His ability made it awkward for Hestia so she hid that fact from him, both to protect him for himself and from other Goddesses who might be watching in secret. She is always severely jealous of the fact that Aiz is the reason why he’s getting stronger, not her. She’s still happy for him by all means but she probably is resentful of the fact that Aiz is the cause of his growth.

I feel that Aiz isn’t the sole reason for his growth. Everyone played their parts really well. Aiz not only gave him a reason to get stronger but she also physically trained him and his combat skills improved as a result. Hestia gave him a reason to protect someone precious and one of his important people is Hestia. Not only does he see Hestia as a Goddess but he sees her as family.

Everyone at the Mistress of Abundance, Syr, Mia and Ryu all played their part by encouraging Bell and being good friends. Eina helped by introducing him to a good shop of armours which led Bell to finding an armour outfit crafted by Welf Crozzo. Lili helped by becoming his supporter, without her, he wouldn’t be able to collect so many stones. Without Welf, whom he eventually meets, he wouldn’t go down to the lower floors to fight the stronger monsters. Welf also crafted him the Ushiwakamaru weapon which was moulded from a Minotaur’s horn.

Freya played her part strongly, albeit, indirectly… if it wasn’t for her, Bell would never have learned the Firebolt move, and if it wasn’t for her, he would never have faced and beat that Minotaur. She was also the reason he overcame his fear of Minotaurs. As a result he also gained the Argonaut special manoeuvre. Freya is a wicked Goddess, yet, she probably is among the characters of this show who contributed the most to Bell’s growth. I really do like that aspect of the story. A villain who is helping a hero get stronger I think is really unique. Is it really for her own gain? Or, does she genuinely want to see him get stronger? It’s no secret that she desires him but it seems as though she’s willing to be patient, until she can get what she wants. I think Bell can feel her gaze from a distance, but he doesn’t necessarily know that she’s the source. Does he know that she exists?
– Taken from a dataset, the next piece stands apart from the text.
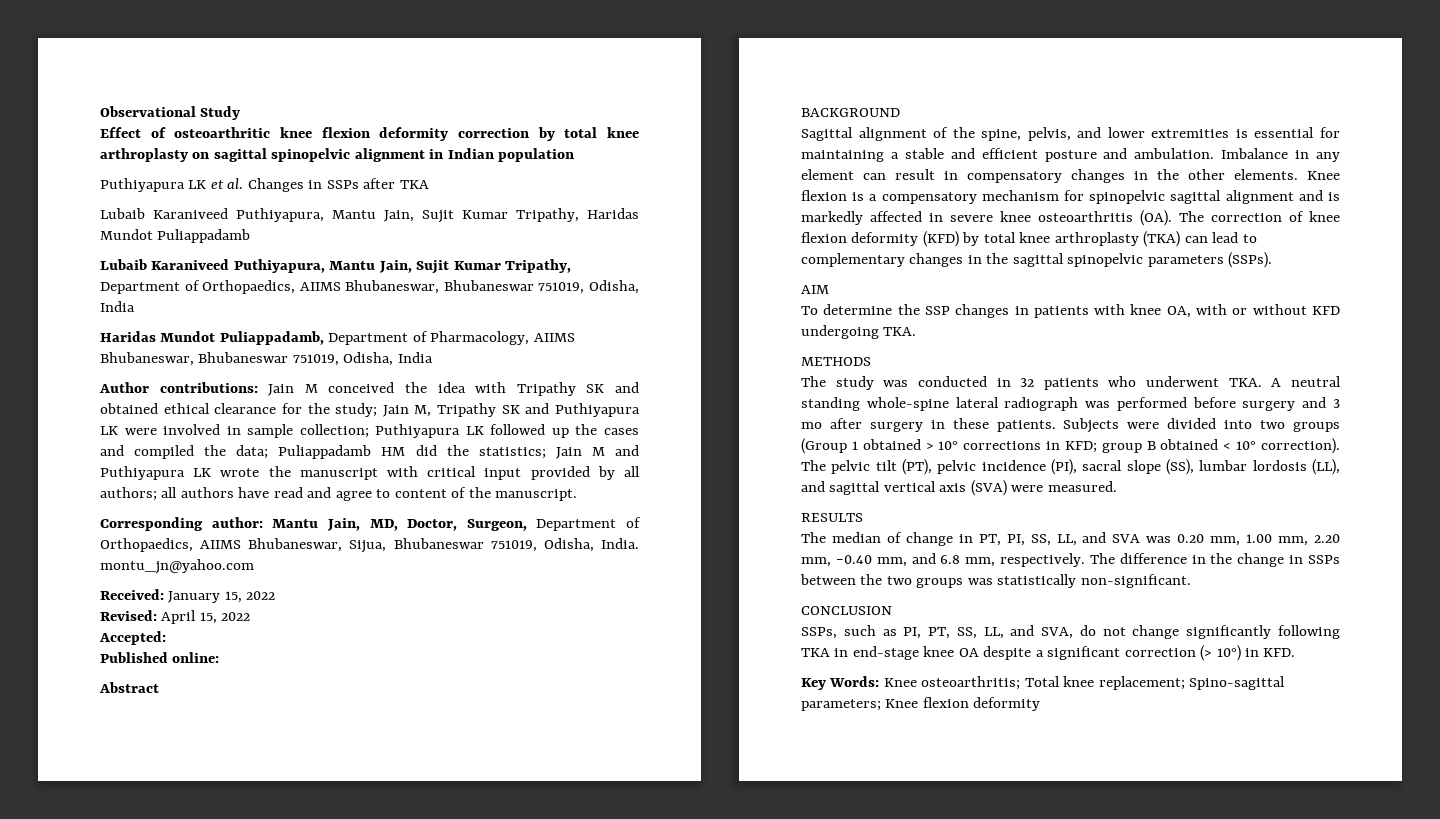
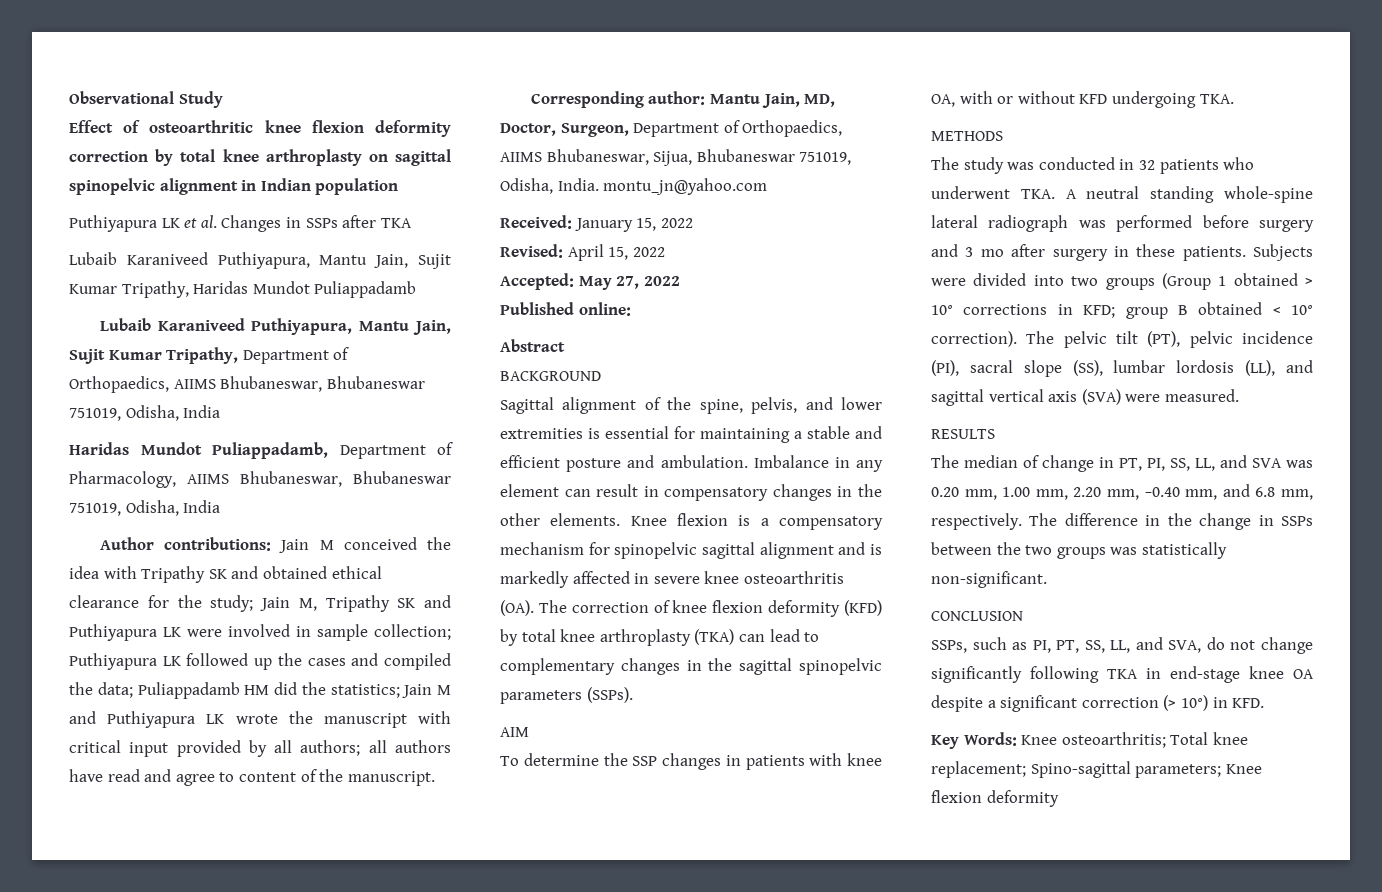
- Accepted:
+ Accepted: May 27, 2022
It will be interesting to see what happens if or when Bell meets Freya.

Freya is doing good deeds for Bell, but not necessarily for the right reason…
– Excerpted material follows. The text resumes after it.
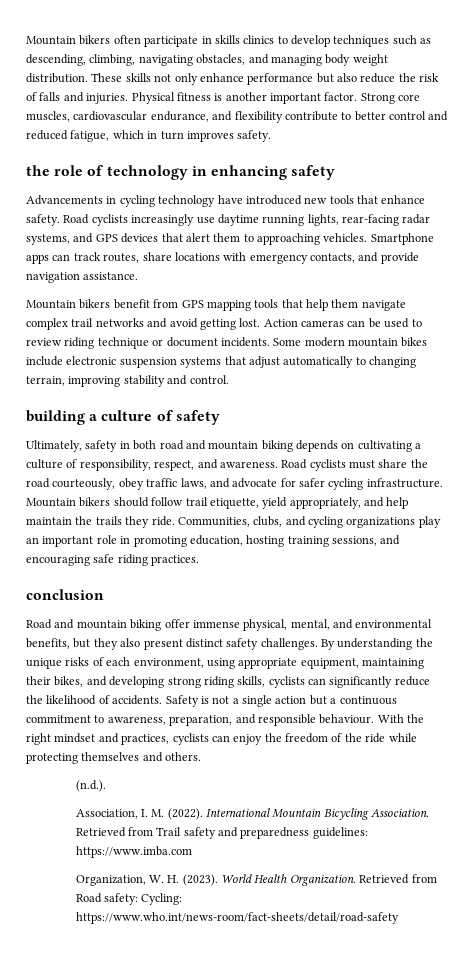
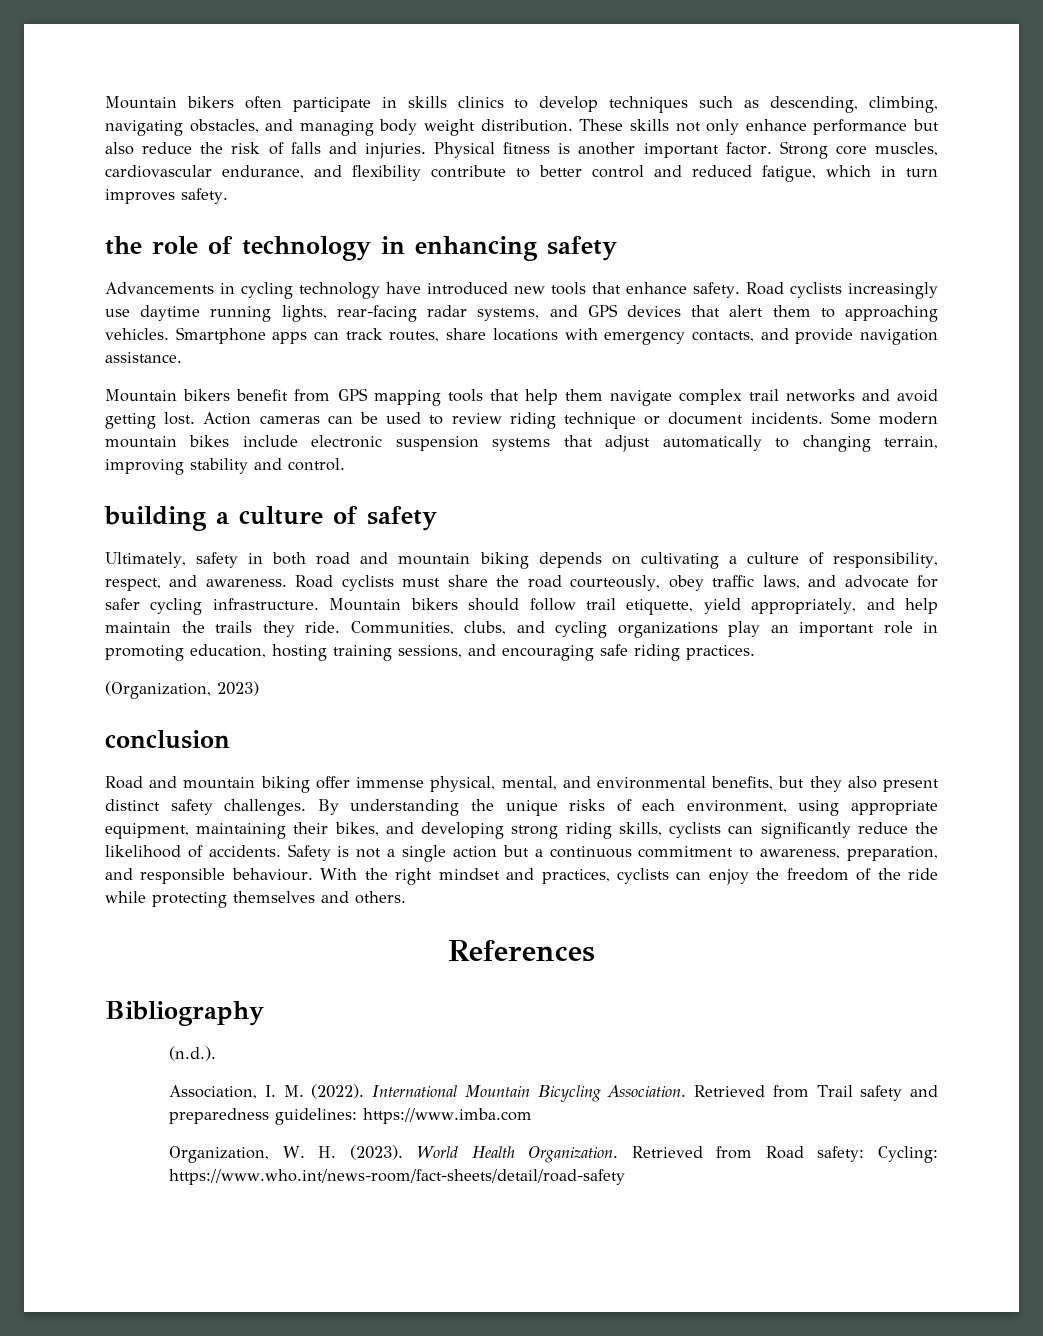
+ (Organization, 2023)
+ References
+ Bibliography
Apart from the nasty men who picked on Bell I do actually like all the characters from this show. I really like Hestia as she’s both cute and very, very funny. I especially enjoy the moments when she gets jealous of the other girls who come into contact with Bell. However, she’s serious when she needs to be. I also find it touching whenever she embraces Bell through comfort and relief. I think she’s the perfect Goddess for Bell. I also really enjoyed when she activated her Arcanum divine power to stop the fighting in episode 12. That was a really cool moment.
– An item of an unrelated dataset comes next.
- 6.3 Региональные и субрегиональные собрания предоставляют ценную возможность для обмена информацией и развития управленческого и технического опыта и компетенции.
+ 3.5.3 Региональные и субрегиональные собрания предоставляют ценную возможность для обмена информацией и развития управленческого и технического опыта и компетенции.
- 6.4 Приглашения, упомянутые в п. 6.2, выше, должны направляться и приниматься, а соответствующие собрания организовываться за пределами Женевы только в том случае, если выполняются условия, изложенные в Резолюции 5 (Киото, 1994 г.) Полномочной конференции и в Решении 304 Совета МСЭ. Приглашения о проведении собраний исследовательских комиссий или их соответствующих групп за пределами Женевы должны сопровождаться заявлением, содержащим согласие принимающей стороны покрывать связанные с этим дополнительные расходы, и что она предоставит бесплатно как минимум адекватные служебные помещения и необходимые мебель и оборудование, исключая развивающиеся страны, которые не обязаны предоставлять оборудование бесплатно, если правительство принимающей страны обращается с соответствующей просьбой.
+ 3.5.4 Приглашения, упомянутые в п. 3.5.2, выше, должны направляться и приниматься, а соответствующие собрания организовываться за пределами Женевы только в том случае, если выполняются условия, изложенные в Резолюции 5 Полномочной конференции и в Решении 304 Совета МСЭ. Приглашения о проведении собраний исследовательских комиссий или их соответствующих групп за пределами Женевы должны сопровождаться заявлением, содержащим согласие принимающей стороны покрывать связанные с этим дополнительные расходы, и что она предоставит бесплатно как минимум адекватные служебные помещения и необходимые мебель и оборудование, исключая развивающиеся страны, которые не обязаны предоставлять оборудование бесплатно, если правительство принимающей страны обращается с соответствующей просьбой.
I think developing relationship with girls on all levels is the underlining theme of this show as the title is about picking up girls. Haha. Bell’s Grandpa told Bell that he can be a hero and protect girls and I think that really stuck with Bell when he grew up. I think at this moment Bell really does have a pick from all the girls in this anime.

All the ladies are really nice in their own way. Hestia is great. Syr is just really cute and innocent and has a lovely personality. Eina is very considerate but is probably a little awkward at times. The Amazon Twins, Tione and Tiona are really cool and they have really cool Amazonian looks about them. Demeter is a beauty and it’s a shame that she didn’t appear more often. Aiz is strong but very, very innocent in nature. Riveria is really cool and I like her green hair as it gives her that nature look. Ryu is awesome both in appearance and in combat. Mikoto is cute but I can’t help but wonder why she looks sad all the time. Lili was not very nice at first but she eventually came around to be a good supporter for Bell. I even somewhat like Freya… she’s beautiful and all but I do think she has a little bit of a crazy side about her and I think I’m actually intrigued by that crazy side. Haha.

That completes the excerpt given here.